As Bishops, we approach public policy as pastors and teachers. Our moral principles have always guided our everyday experience in caring for the hungry and homeless, offering health care and housing, educating children and reaching out to those in need. We lead the largest community of faith in the United States, one that serves every part of our nation and is present in almost every place on earth. From our experience and our tradition, we offer a distinctive, constructive and principled contribution to the national dialogue on how to act together on issues of economic turmoil and suffering, war and violence, moral decency and human dignity.

Our nation now faces economic challenges with potentially tragic human consequences and serious moral dimensions. We will work with the new Administration and Congress to support strong, prudent and effective measures to address the terrible impacts and injustices of the economic crisis. In particular, we will advocate a clear priority for poor families and vulnerable workers in the development and implementation of economic recovery measures, including new investments while strengthening the national safety net. We also support greater accountability and oversight to address irresponsible abuses of the system that contributed to the financial crisis.

The Catholic Bishops of the United States have worked for decades to assure health care for all, insisting that access to decent health care is a basic human right and a requirement of human dignity. We urge comprehensive action to ensure truly universal health care coverage which protects all human life including pre-natal life, and provides access for all, with a special concern for the poor.  Any such legislation ought to respect freedom to choose by offering a variety of options and ensuring respect for the moral and religious convictions of patients and providers. Such an approach should seek to restrain costs while sharing them equitably.

On international affairs, we will work with our leaders to seek a responsible transition in an Iraq free of religious persecution. We especially urge early, focused and persistent leadership to bring an end to violent conflict and a just peace in the Holy Land. We will continue to support essential U.S. investments to overcome poverty, hunger and disease through increased and reformed foreign assistance. Continued U.S. leadership in the fight against HIV-AIDS and other diseases in ways that are both effectively and morally appropriate have our enthusiastic backing. Recognizing the complexity of climate change, we wish to be a voice for the poor and vulnerable in our country and around the world who will be the most adversely affected by any dramatic threats to the environment.

We will work with the new Administration and Congress to fix a broken immigration system which harms both our nation and immigrants. Comprehensive reform is needed to deal with the economic and human realities of millions of immigrants in our midst.
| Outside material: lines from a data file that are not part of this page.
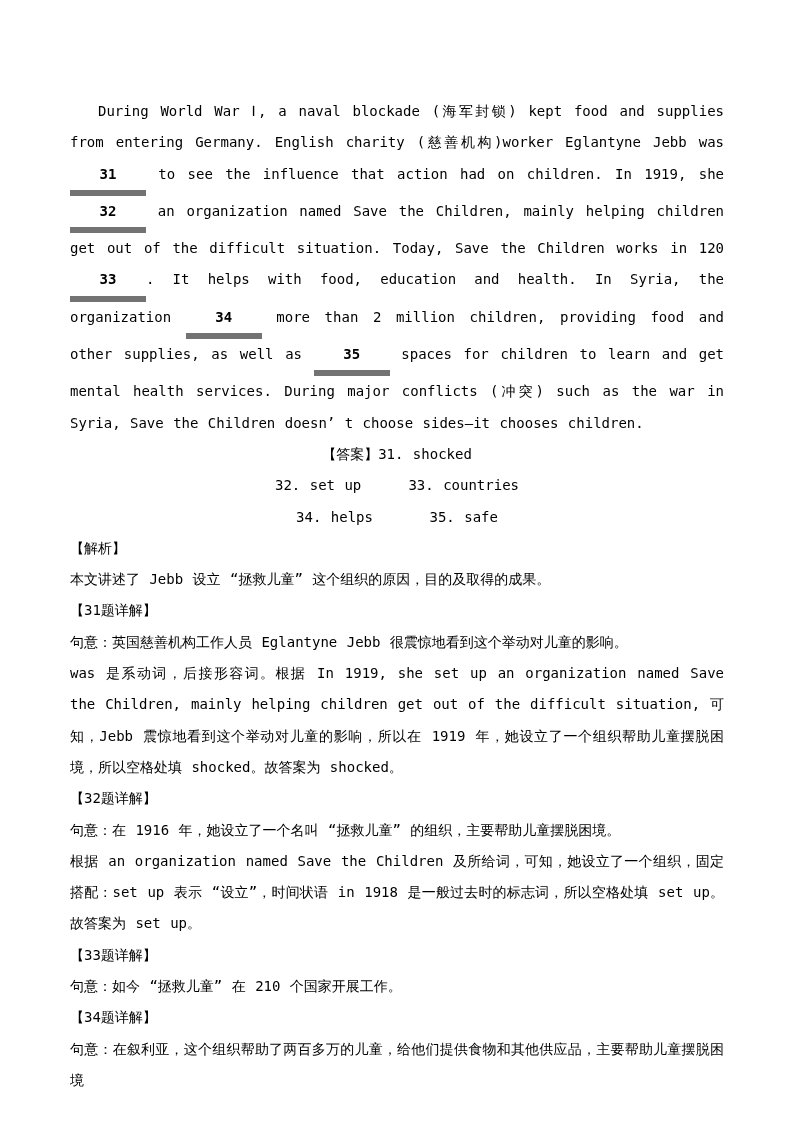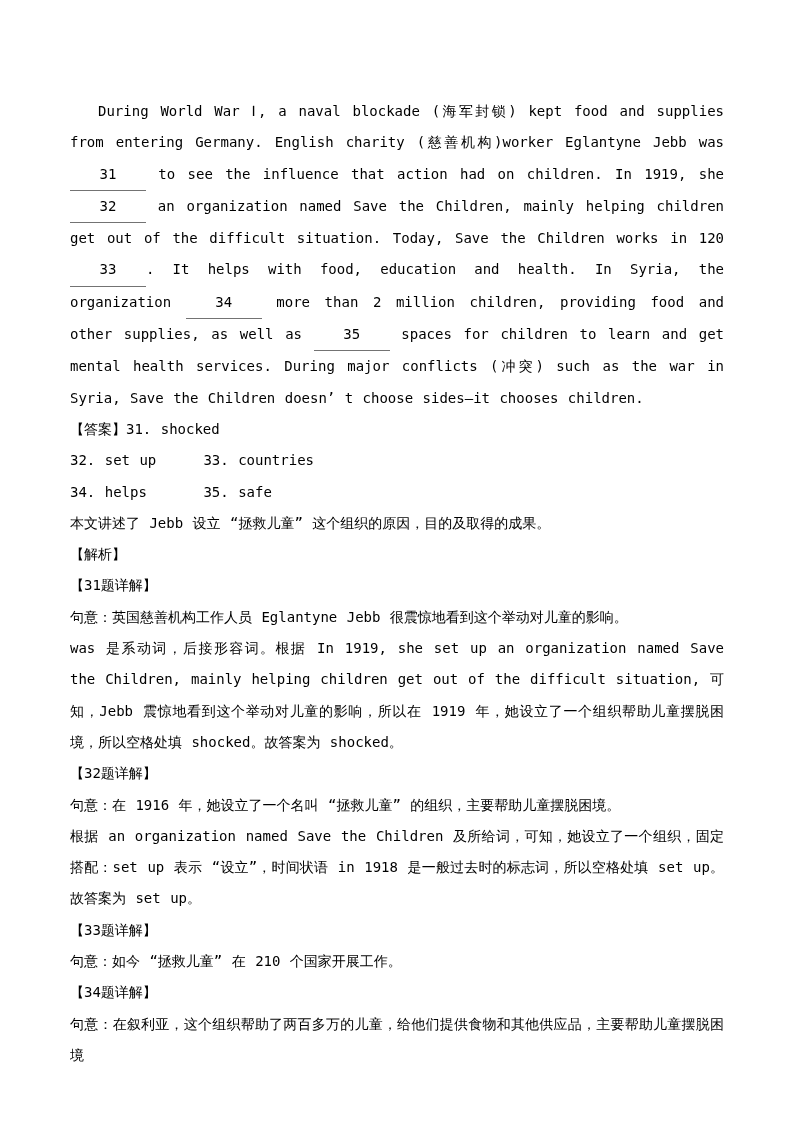"31" .blank { border-bottom: 1px solid #737373 -> 6px solid #737373; font-weight: none -> bold }
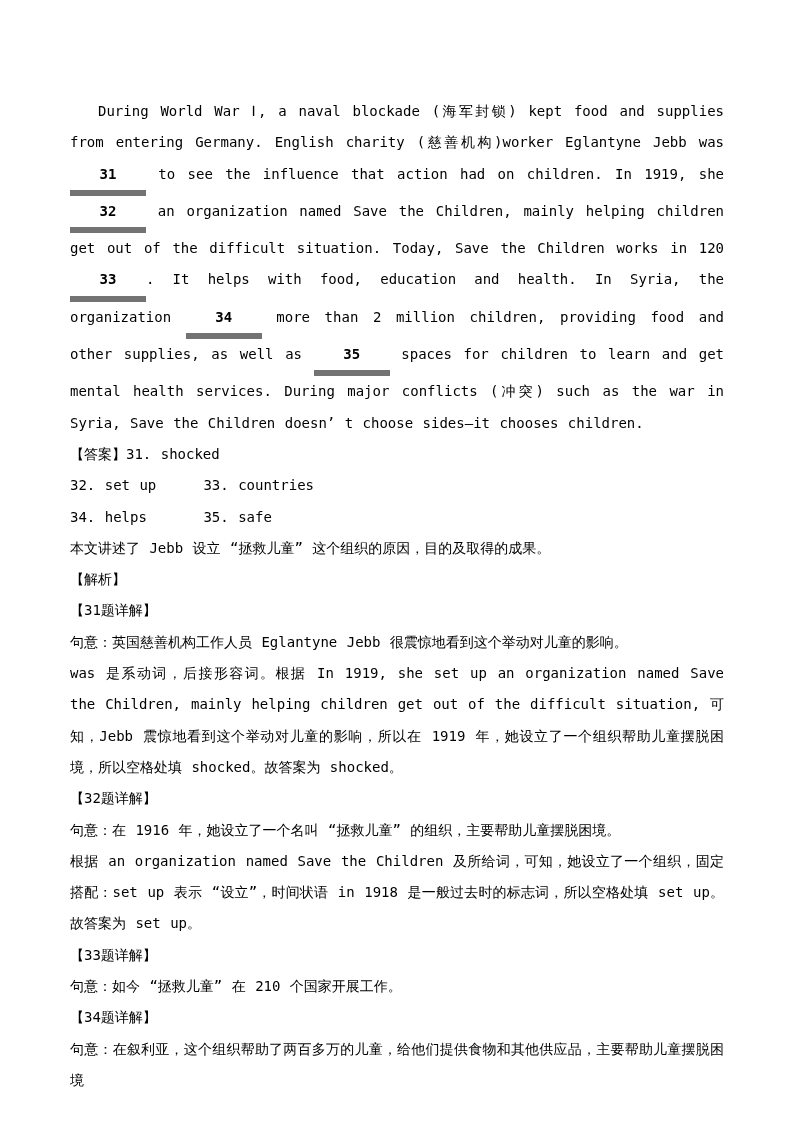"【答案】31. shocked" .pre { text-align: left -> center }
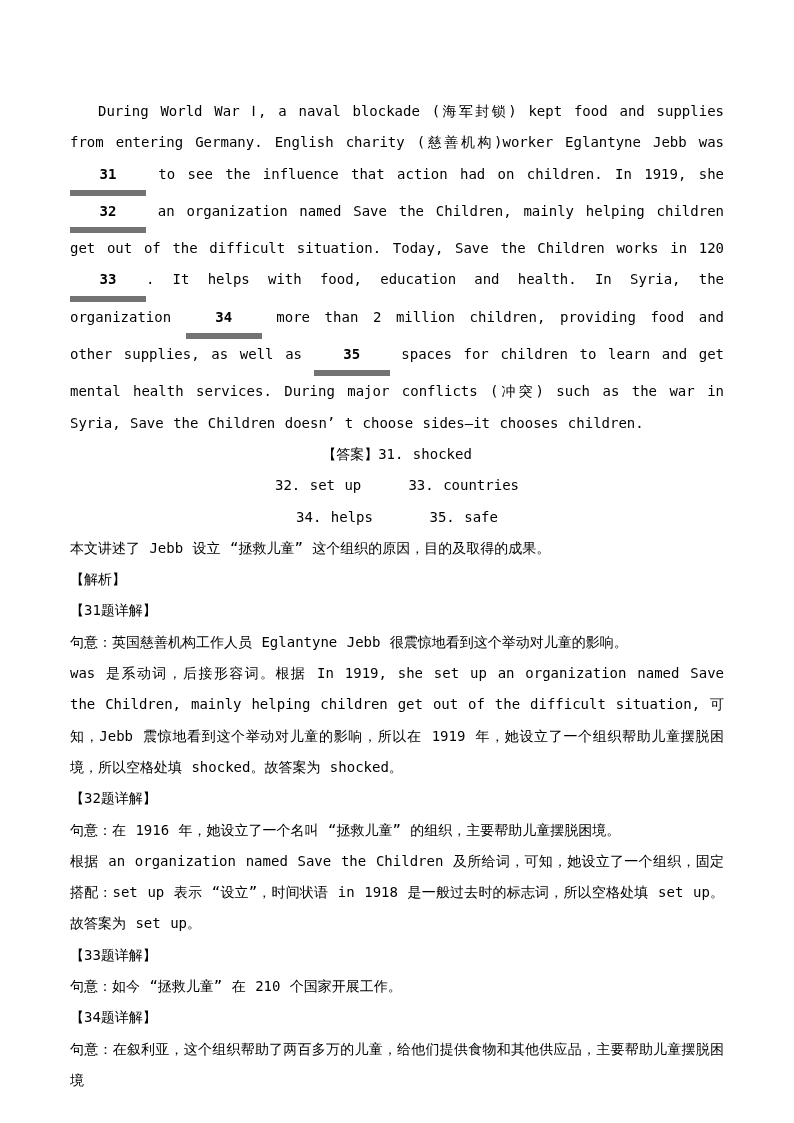"本文讲述了 Jebb 设立 “拯救儿童” 这个组织的原因，目的及取得的成果。" p.para { order: before "【解析】" -> after "【解析】" }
It must be based on respect for and implementation of the law. Equally it must defend the rights and dignity of all peoples, recognizing that human dignity comes from God and does not depend on where people were born or how they came to our nation. Truly comprehensive immigration reform will include a path to earned citizenship with attention to the fact that international trade and development policies influence economic opportunities in the countries from which immigrants come.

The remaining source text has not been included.